McDivitt v. Des Moines City Ry. Co.

Decision Date23 November 1908
Citation118 N.W. 459,141 Iowa 689
PartiesM. A. MCDIVITT, Administrator, Appellant, v. DES MOINES CITY RAILWAY COMPANY, Appellee
CourtIowa Supreme Court

REHEARING DENIED THURSDAY, MARCH 18, 1909.

Appeal from Polk District Court.--HON. HUGH BRENNAN, Judge.

ACTION for damages for personal injuries to plaintiff's intestate, resulting in her death. Verdict and judgment for the defendant. Plaintiff appeals.

Reversed.

Parrish & Dowell, for appellant.

R. B Alberson and Carr, Hewitt, Parker & Wright, for appellee.

OPINION

EVANS, J.

The accident in question occurred on July 15, 1905, on Ingersoll Avenue, in Des Moines. Ingersoll Avenue runs east and west at the point of the accident. The defendant owns the fee of the right of way on which it operates its street car line. On each side of this right of way is laid out a public street, forty feet in width. These two streets and defendant's right of way between constitute Ingersoll Avenue, for all practical purposes. A narrow street, known as "Crescent Drive," intersects this avenue practically at right angles. Near the west line of Crescent Drive and on the south line of its right of way, the defendant maintained a platform for the accommodation of passengers. This platform was partly upon the right of way and partly upon the street proper. The deceased lived a short distance to the northeast of this platform, and was in the daily habit of taking the east-bound car for the city every forenoon. There were two tracks upon the right of way; the north one being used for west-bound cars, and the south one being used for the east-bound cars. On the morning in question, the deceased started in the direction of the platform, traveling south and west. While she was traveling west on the street along the north side of the right of way, and before she reached a point opposite the platform, she was overtaken by a west-bound car, which passed her, obstructing for a few moments her view of the south track. Immediately behind such car, she crossed the north track and started to cross the south track, she was struck by the east-bound car, while crossing such track, and received injuries from which she afterwards died.

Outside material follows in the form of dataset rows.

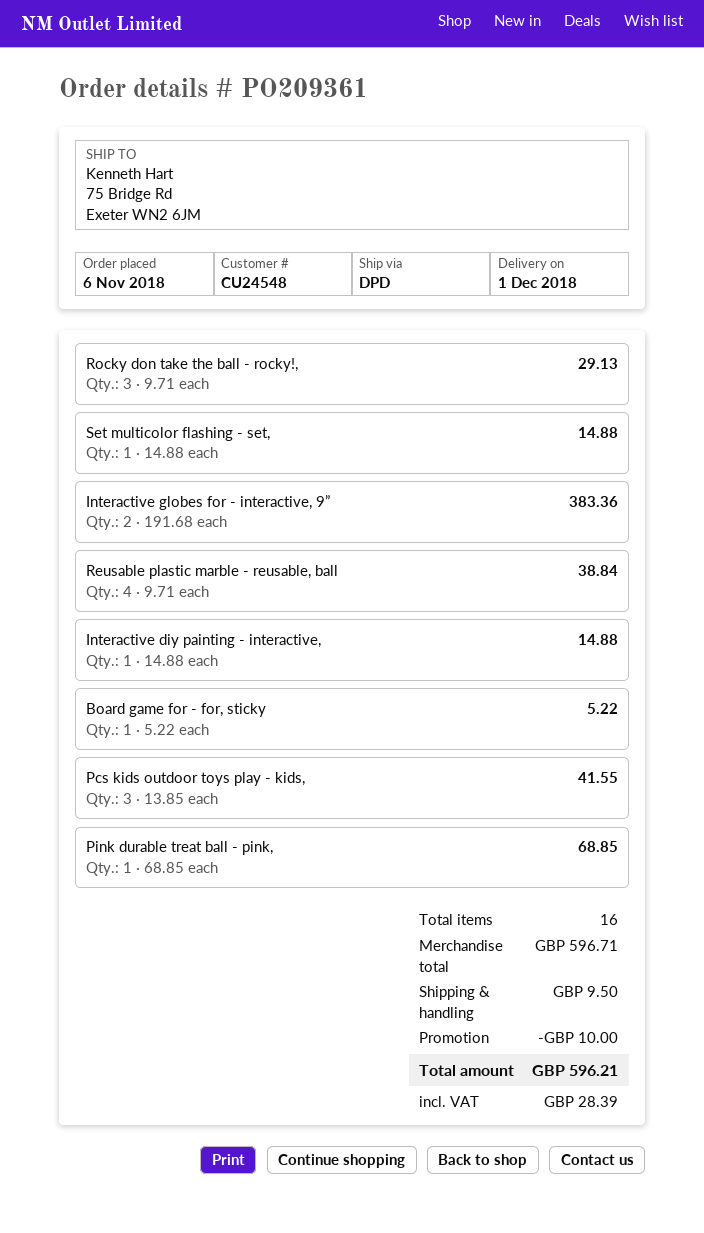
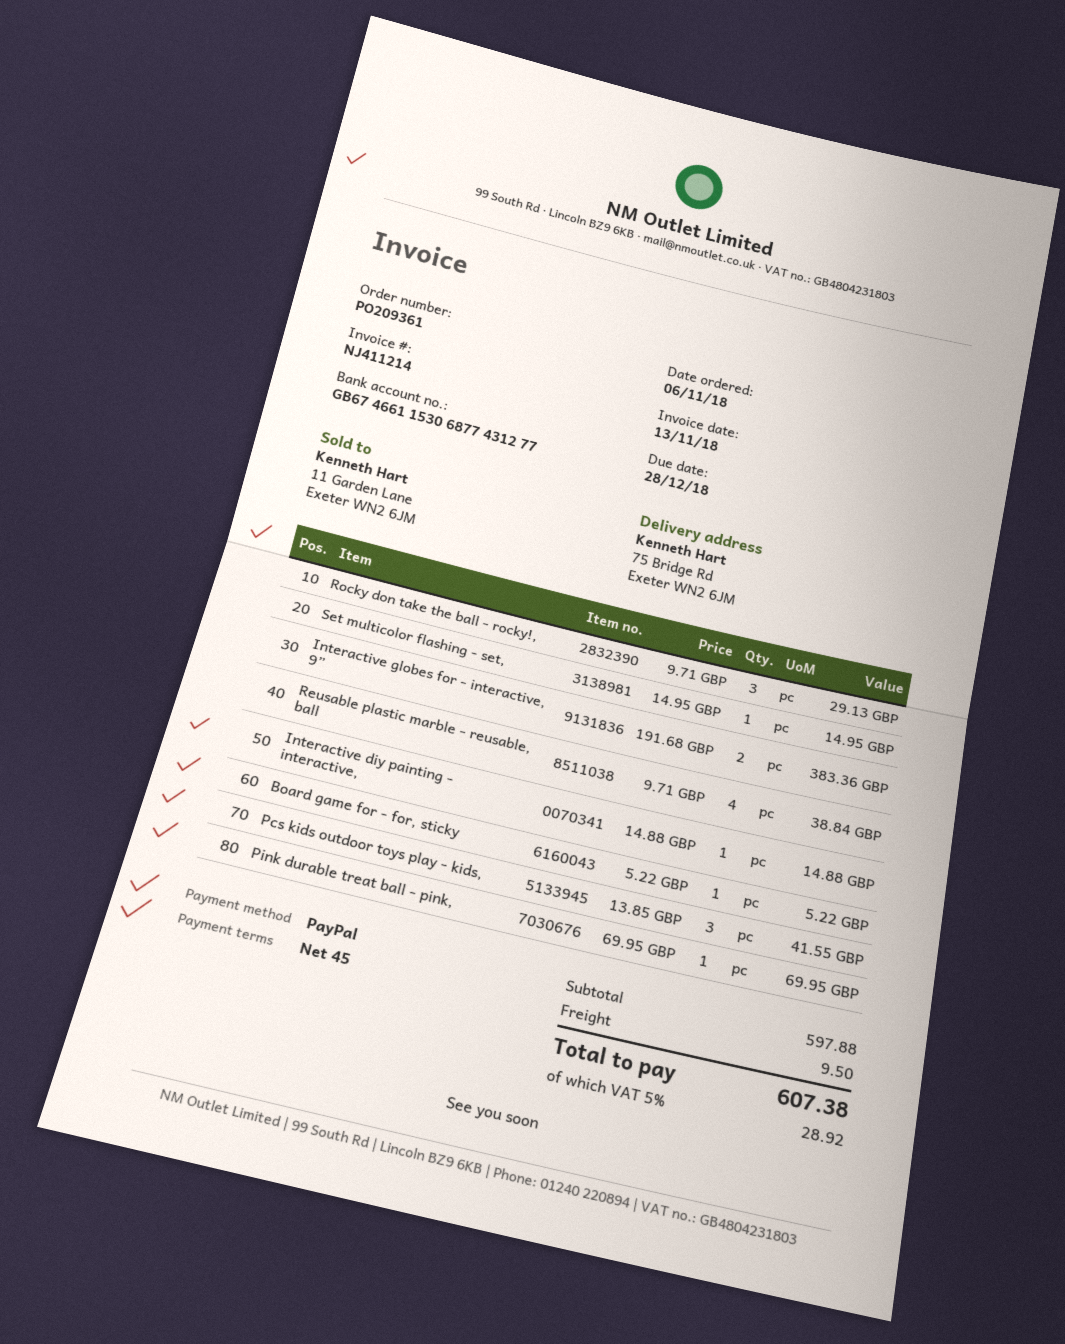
Set multicolor flashing - set,: 1 x 14.88 = 14.88 -> 1 x 14.95 = 14.95
Pink durable treat ball - pink,: 1 x 68.85 = 68.85 -> 1 x 69.95 = 69.95
subtotal: 596.71 -> 597.88
discount: 10.00 -> none
tax: 28.39 -> 28.92
total: 596.21 -> 607.38

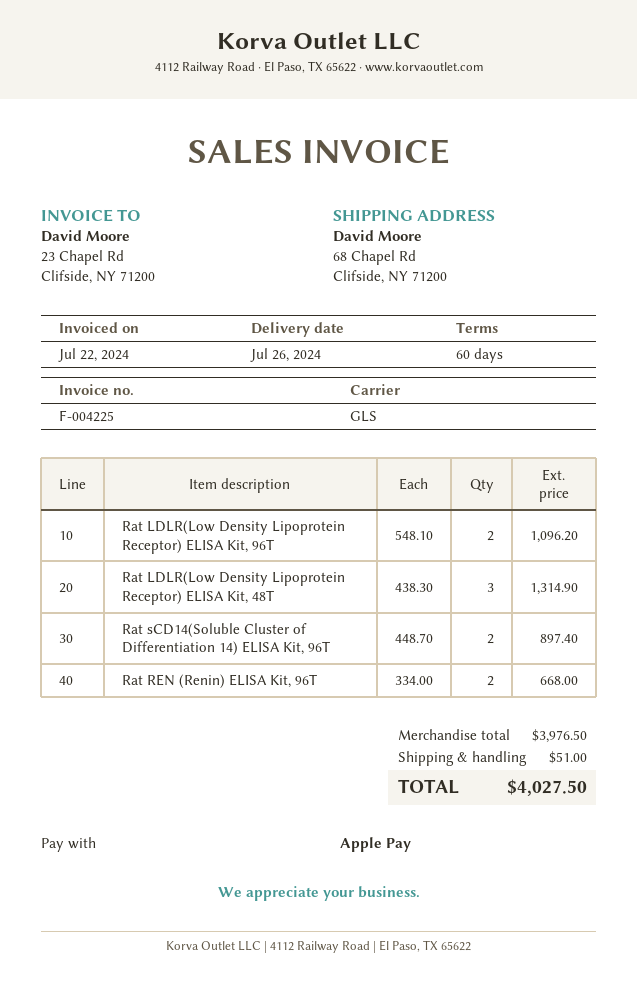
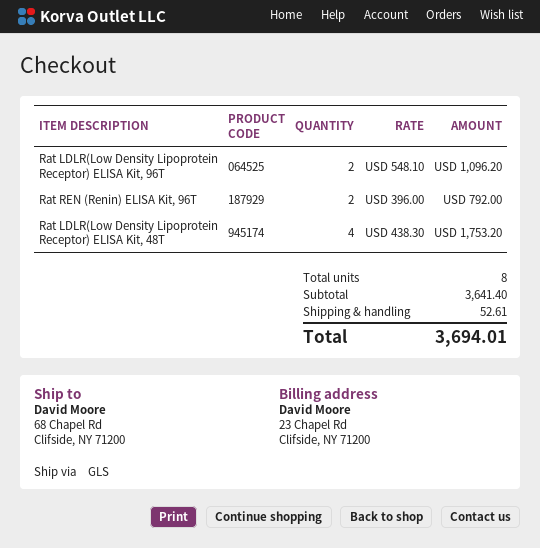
Rat LDLR(Low Density Lipoprotein Receptor) ELISA Kit, 48T: 3 x 438.30 = 1314.90 -> 4 x 438.30 = 1753.20
Rat sCD14(Soluble Cluster of Differentiation 14) ELISA Kit, 96T: 2 x 448.70 = 897.40 -> none
Rat REN (Renin) ELISA Kit, 96T: 2 x 334.00 = 668.00 -> 2 x 396.00 = 792.00
subtotal: 3976.50 -> 3641.40
shipping: 51.00 -> 52.61
total: 4027.50 -> 3694.01

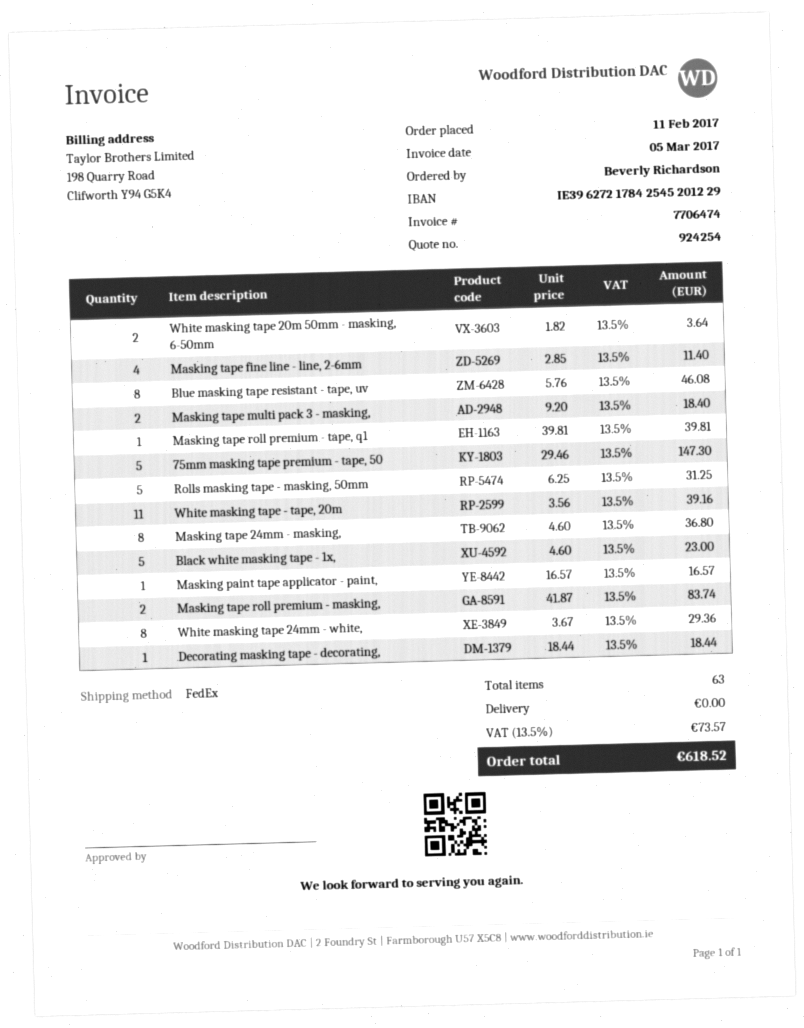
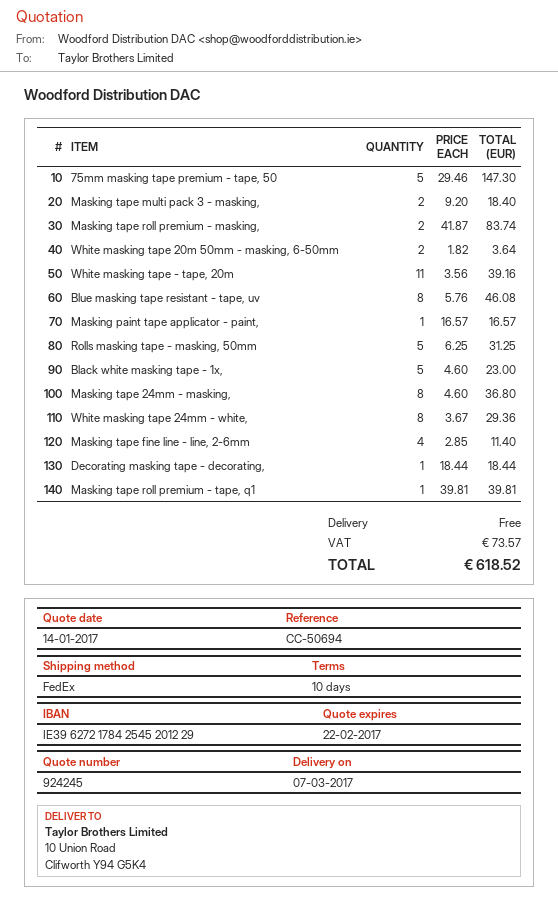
quote number: 924254 -> 924245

One witness fixed the point of the accident as five to ten feet east of the platform. Others fixed it at a greater distance. Before the view of the deceased was obstructed by the west-bound car, the east-bound car had come into view at some distance away. One witness, who was a passenger on the west-bound car, testified that when the deceased passed behind that car the east-bound car must have been from seventy-five to one hundred, and possibly one hundred and fifty feet away. The distance between the two car tracks was about five feet. There is evidence tending to show that the east-bound car was traveling at a rate of twenty-five miles an hour; whereas, the ordinance permitted no greater speed than twelve miles an hour. There was also evidence tending to show that the plaintiff was carried on the fender for some distance before the car was stopped, and that the car was started a second time after it had been once stopped, and after the deceased had been thrown from the fender, and that the deceased received her fatal injuries as the result of the second starting of the car. Plaintiff's petition averred negligence in twelve specifications consecutively numbered. Six of them charged negligence prior to the collision, consisting mainly of the alleged reckless speed and failure to have the car under control, and the other six charged negligence occurring after the collision, consisting mainly in the alleged failure of the motorman to stop the car as soon as he might have done, after discovering the peril of the deceased, and also in permitting the car to start after it had been stopped. The answer was a general denial and a plea of contributory negligence.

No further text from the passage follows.